Electronic voting systems may offer advantages compared to other voting techniques. An electronic voting system can be involved in any one of a number of steps in the setup, distributing, voting, collecting, and counting of ballots, and thus may or may not introduce advantages into any of these steps. Potential disadvantages exist as well including the potential for flaws or weakness in any electronic component.

Charles Stewart of the Massachusetts Institute of Technology estimates that 1 million more ballots were counted in the 2004 US presidential election than in 2000 because electronic voting machines detected votes that paper-based machines would have missed.

In May 2004 the U.S. Government Accountability Office released a report titled "Electronic Voting Offers Opportunities and Presents Challenges", analyzing both the benefits and concerns created by electronic voting. A second report was released in September 2005 detailing some of the concerns with electronic voting, and ongoing improvements, titled "Federal Efforts to Improve Security and Reliability of Electronic Voting Systems Are Under Way, but Key Activities Need to Be Completed".

===Electronic ballots===
Electronic voting systems may use electronic ballot to store votes in computer memory. Systems which use them exclusively are called DRE voting systems.

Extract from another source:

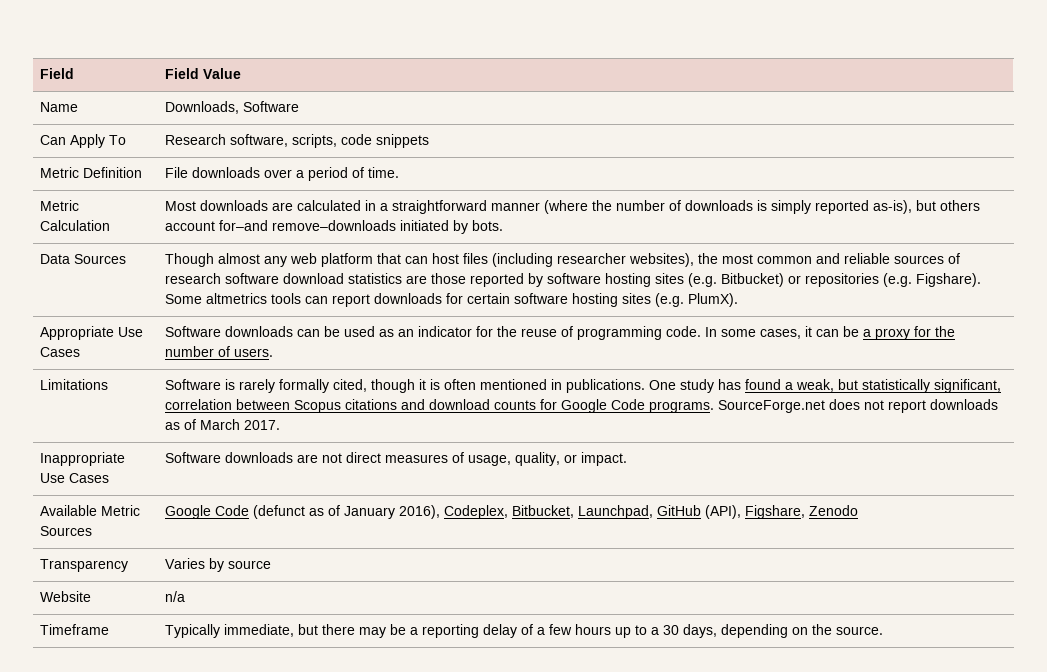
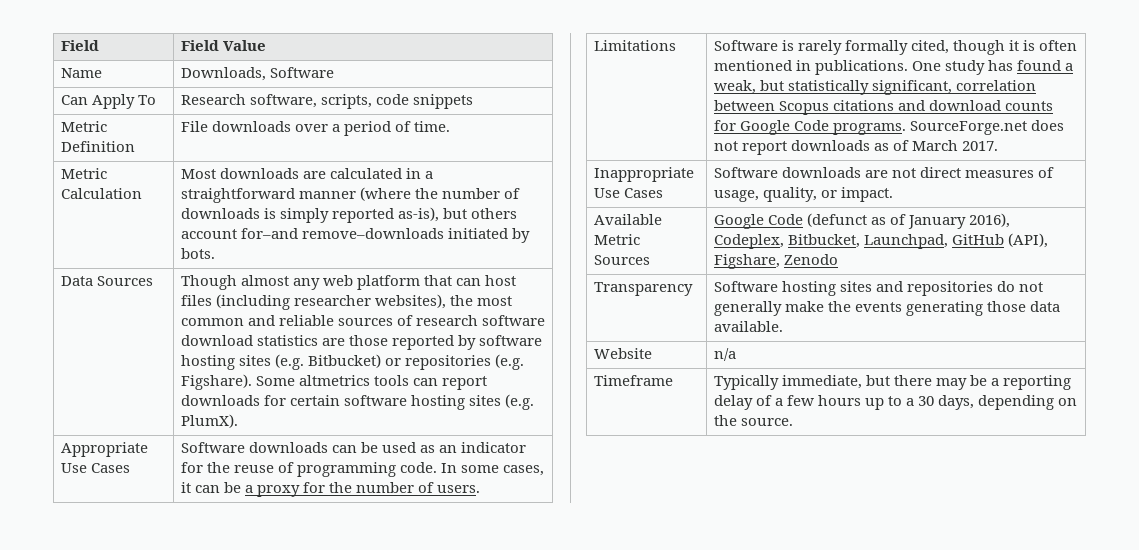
[165,558,272,572] Varies by source -> [713,281,1043,296] [713,301,1060,316] [713,321,783,332] Software hosting sites and repositories do not generally make the events generating those data available.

When electronic ballots are used there is no risk of exhausting the supply of ballots. Additionally, these electronic ballots remove the need for printing of paper ballots, a significant cost. When administering elections in which ballots are offered in multiple languages (in some areas of the United States, public elections are required by the National Voting Rights Act of 1965), electronic ballots can be programmed to provide ballots in multiple languages for a single machine. The advantage with respect to ballots in different languages appears to be unique to electronic voting. For example, King County, Washington's demographics require them under U.S. federal election law to provide ballot access in Chinese (Mandarin?). With any type of paper ballot, the county has to decide how many Chinese-language ballots to print, how many to make available at each polling place, etc. Any strategy that can assure that Chinese-language ballots will be available at all polling places is certain, at the very least, to result in a significant number of wasted ballots. (The situation with lever machines would be even worse than with paper: the only apparent way to reliably meet the need would be to set up a Chinese-language lever machine at each polling place, few of which would be used at all.)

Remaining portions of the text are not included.